Date of Award

Spring 1-1-2013

Document Type


Degree Name

Doctor of Philosophy (PhD)

First Advisor

Keith Porter

Second Advisor

Nicolas Luco

Third Advisor

Ross Corotis

Fourth Advisor

Abbie Liel

Fifth Advisor

Shideh Dashti


Nonstructural building components account for the majority of building construction cost and as a result, their damage in earthquakes can dominate repair costs. The relationships between earthquake excitation and repair cost for nonstructural components are sometime depicted in seismic vulnerability functions. These relationships can be used at the level of individual buildings, as in ATC-58 (Applied Technology Council 2012), but there is also a need for such relationships at the level of building categories, for use in societal-level risk modeling. This work addresses the latter problem. There are several ways to address the problem: 1) by empirical means (relating aggregate nonstructural loss to ground motion through regression analysis); 2) by analytical means (relating structural response to component-level damage, which is then related to repair costs); and 3) by expert opinion. This work deals with analytical means. There is a growing library of component-level fragility functions for nonstructural components, and at least in the United States, an extensive database of costs for performing repairs.
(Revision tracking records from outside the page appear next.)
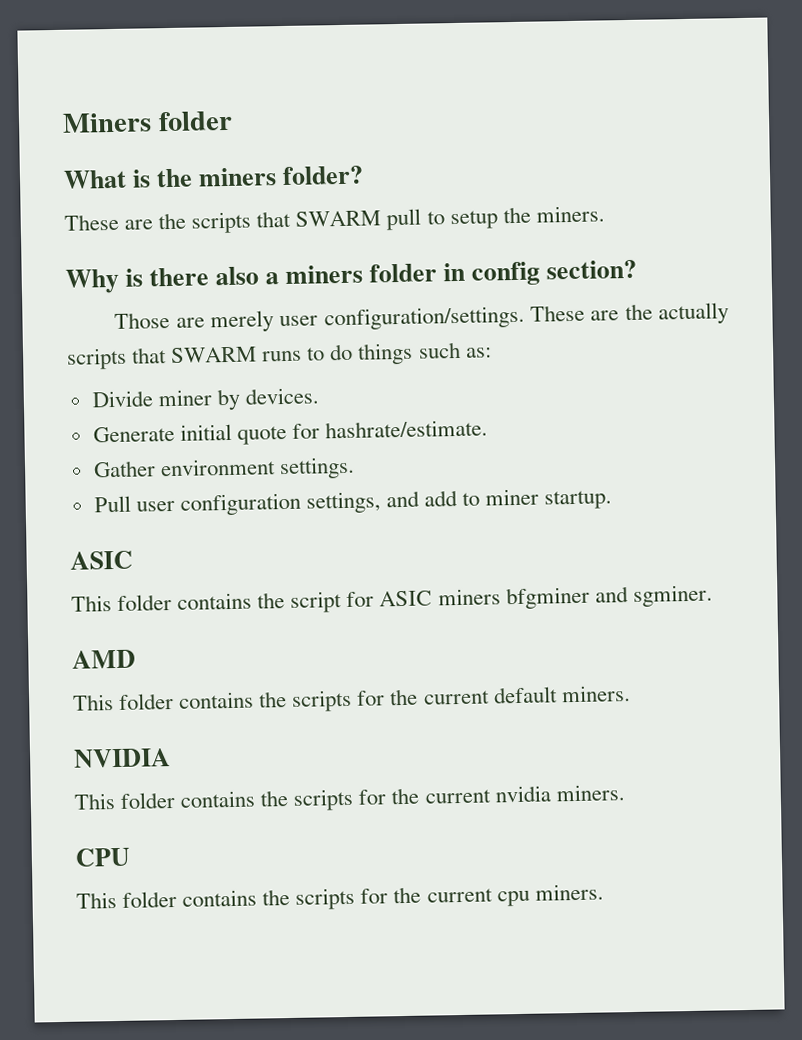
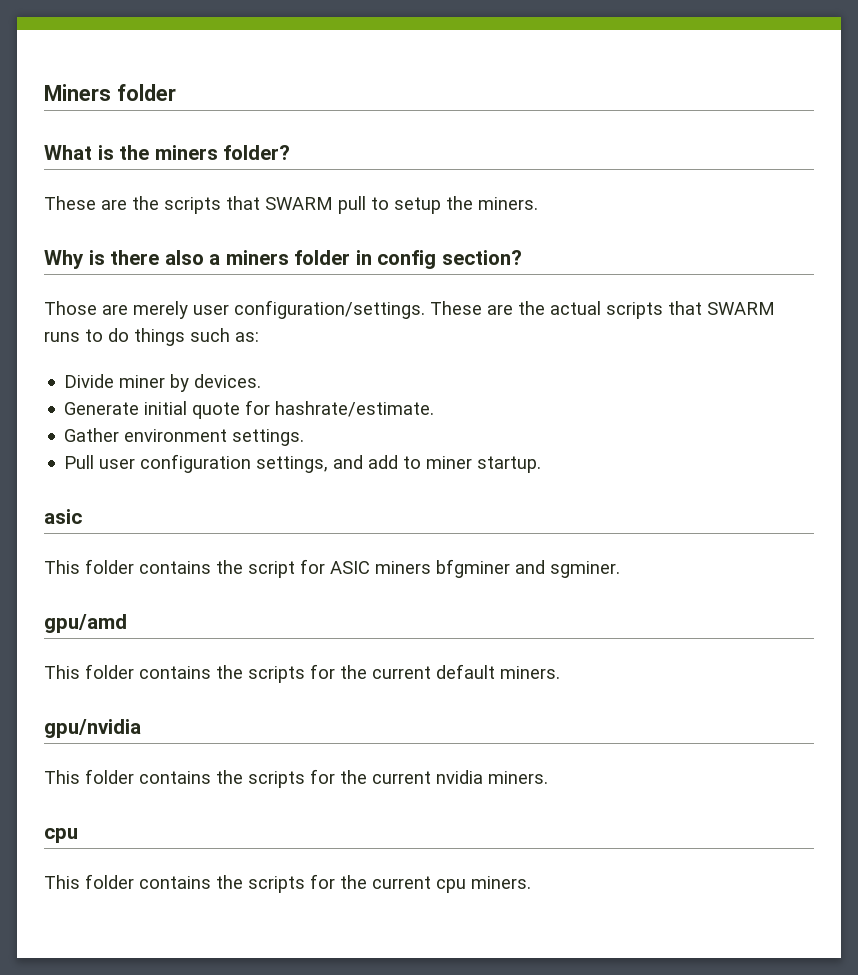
- These are the actually scripts that SWARM runs to do things such as:
+ These are the actual scripts that SWARM runs to do things such as:
  Pull user configuration settings, and add to miner startup.
- ASIC
+ asic
- AMD
+ gpu/amd
- NVIDIA
+ gpu/nvidia
  This folder contains the scripts for the current nvidia miners.
- CPU
+ cpu

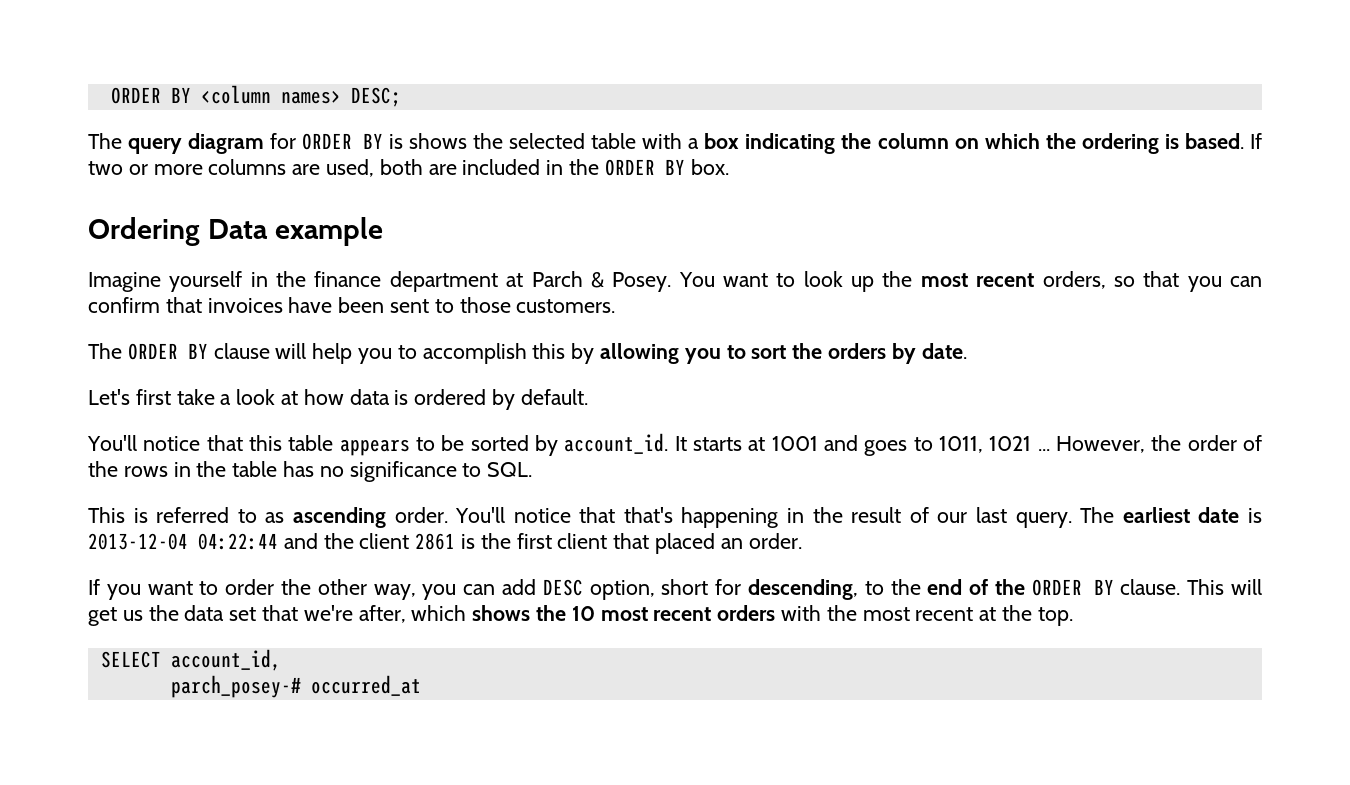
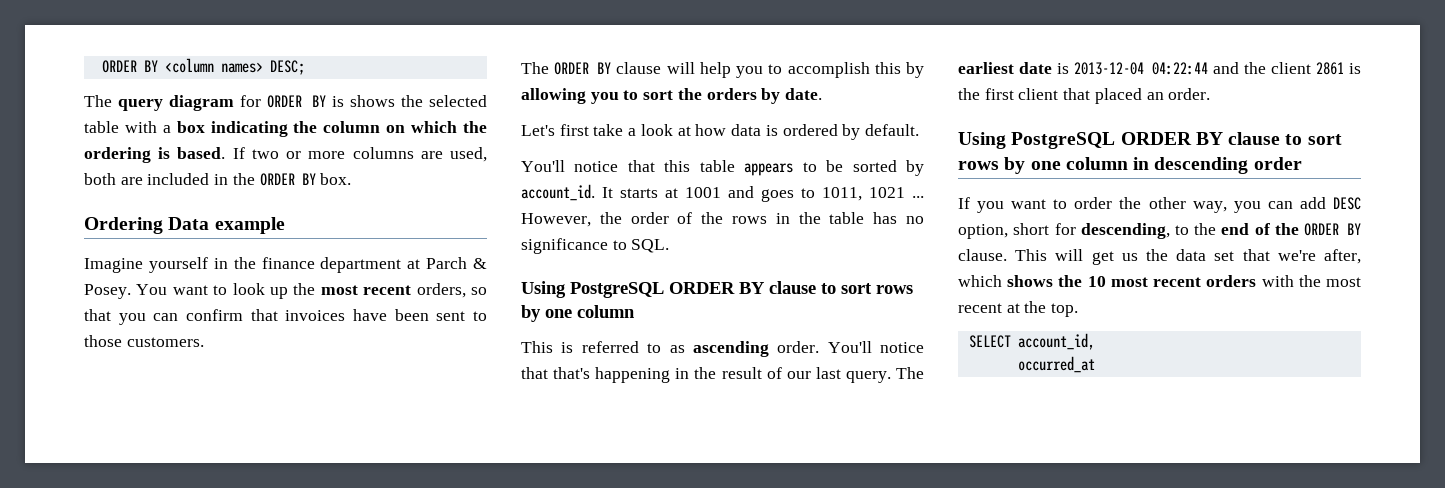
  However, the order of the rows in the table has no significance to SQL.
+ Using PostgreSQL ORDER BY clause to sort rows by one column
+ Using PostgreSQL ORDER BY clause to sort rows by one column in descending order
- parch_posey-# occurred_at
+ occurred_at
These enable the development of analytical relationships between structural response and nonstructural loss. Our intention is to produce and illustrate a method for developing broadly applicable analytical seismic vulnerability functions for non-structural components of buildings defined only by broad categories of material, lateral force-resisting system, and height. The methodology is developed with collaboration and supervision of Professor Keith Porter at the University of Colorado Boulder and is intended for use as a guideline by the Global Earthquake Model.

A central challenge in such an effort is that the source data can be highly detailed. These detailed elements must be aggregated to systems and thence to all nonstructural components. So we (the present author with assistance and feedback form collaborators in the GEM project) have developed the methodology with a broad-brush approach, using cost manuals to identify the 4 or 5 systems that contribute the most cost to a typical building of the given category, and determining from a modest sample of buildings within the category of interest the detailed components that appear to be most common within those systems.